Title: Re: A question
Post by: phagist_ on August 18, 2008, 07:43:23 pm: Have you drawn a free body diagram with all the forces acting on it?

Then it is only a matter of getting the acceleration from the net force then applying constant acceleration formulae.
Title: Re: A question
Post by: Glockmeister on August 18, 2008, 07:57:44 pm: Done that, didnt get the answer they have in the book.
Title: Re: A question
Post by: Mao on August 18, 2008, 08:02:50 pm: forces:
gravity: component in the direction of the slope $F_d=mg\sin \theta$
component perpendicular to the slope (equal to the normal reaction force) $F_N=mg \cos \theta$
friction: in the direction opposing the velocity (i.e. upwards parallel to the slope) $F_f=\mu F_N=\mu mg \cos \theta$

acceleration due to gravity: $a_d=\frac{F_d}{m}=g\sin 60^o=\frac{\sqrt{3}g}{2}$

deceleration due to friction: $a_f=\frac{F_f}{m}=\mu g\cos 60^o=0.4g$

net acceleration: $a_{net}=a_d-a_f=\left(\frac{\sqrt{3}}{2}-\frac{2}{5}\right)g=\frac{5\sqrt{3}-4}{10}g$

after 5 meters:

$v^2-u^2=2ad$

$\implies v^2=(2)\cdot \frac{5\sqrt{3}-4}{10}g \cdot (5)$

$\implies v=\sqrt{(5\sqrt{3}-4)g}\approx 6.76ms^{-1}$ (i hope?)
Title: Re: A question
Post by: Glockmeister on August 18, 2008, 08:21:14 pm: Cheers Mao.

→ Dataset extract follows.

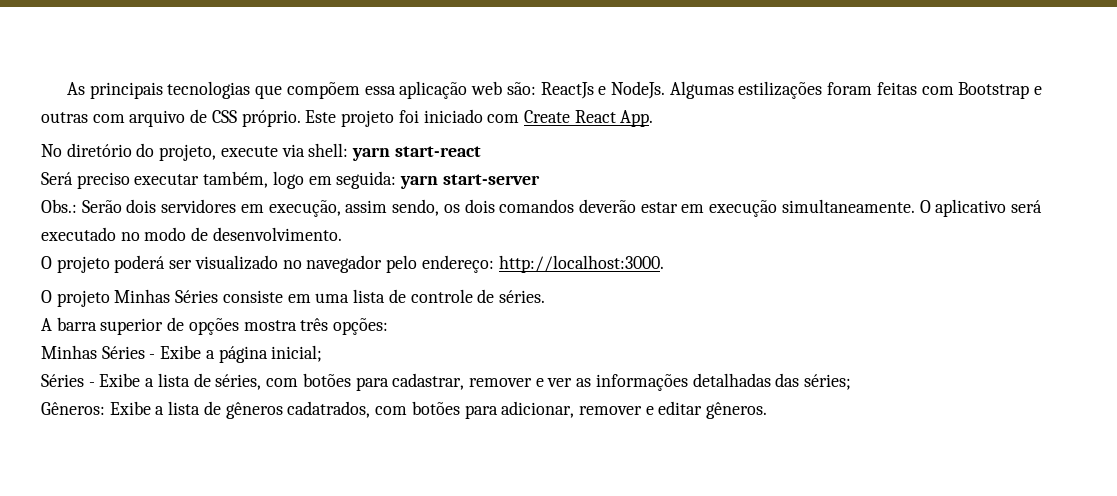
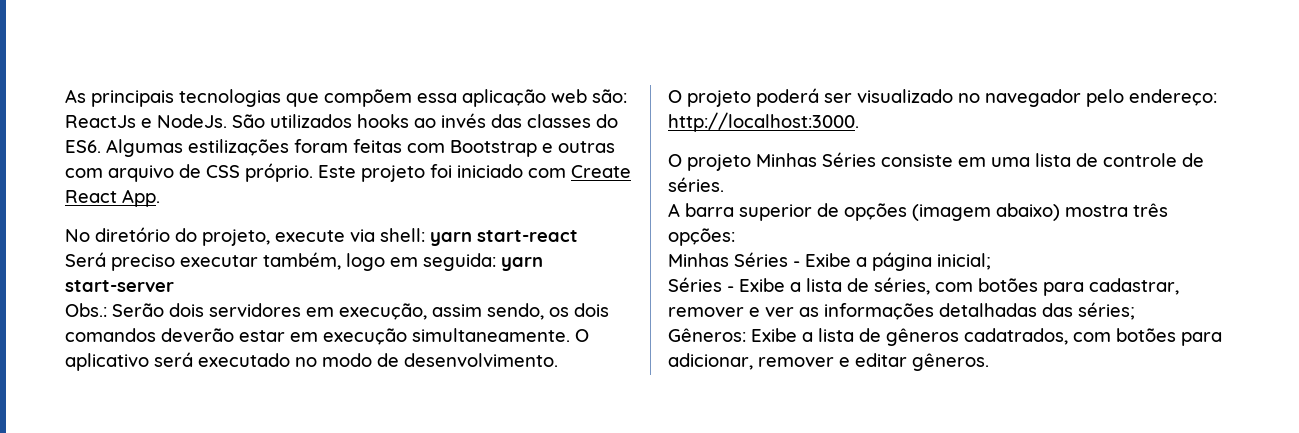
(665, 90) none -> [232,113,618,128] [65,140,101,153] São utilizados hooks ao invés das classes do ES6.
(239, 326) none -> [912,203,1060,221] (imagem abaixo)

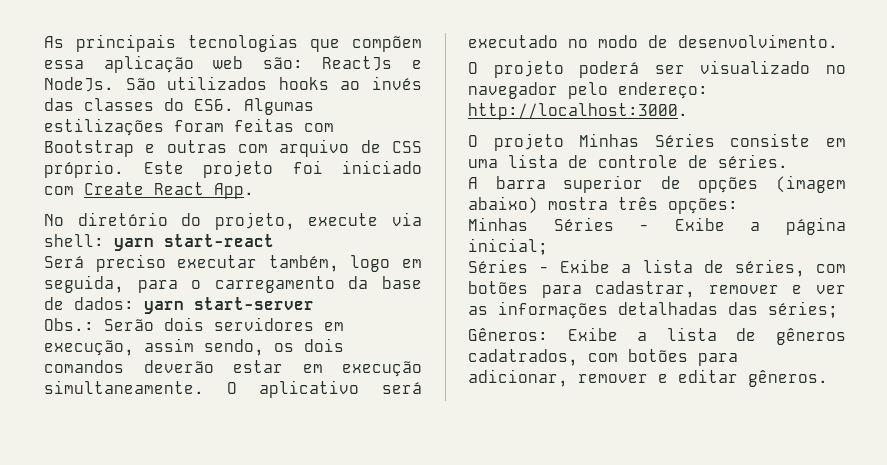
[423,253,496,271] seguida: -> [44,275,422,293] [44,297,134,310] seguida, para o carregamento da base de dados:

I somehow left out the g out of the cos... somehow
Title: Re: A question
Post by: /0 on August 18, 2008, 10:02:20 pm: Alternatively with physics we might have

$\frac{1}{2}mv^2=mgh$

$v=\sqrt{2gh}$

In this case $g = 9.8\sin{60^{\circ}}-(0.8)(9.8)\cos{60^{\circ}}}$ and $h=5$ because we only need the 'potential' component down the slope:

$\therefore v = 6.76ms^{-1}$
Title: Re: A question
Post by: Mao on August 18, 2008, 10:13:26 pm: ahhh DivideBy0, you should realise they are exactly the same :P

$v=\sqrt{2gh}\equiv v^2=2ad$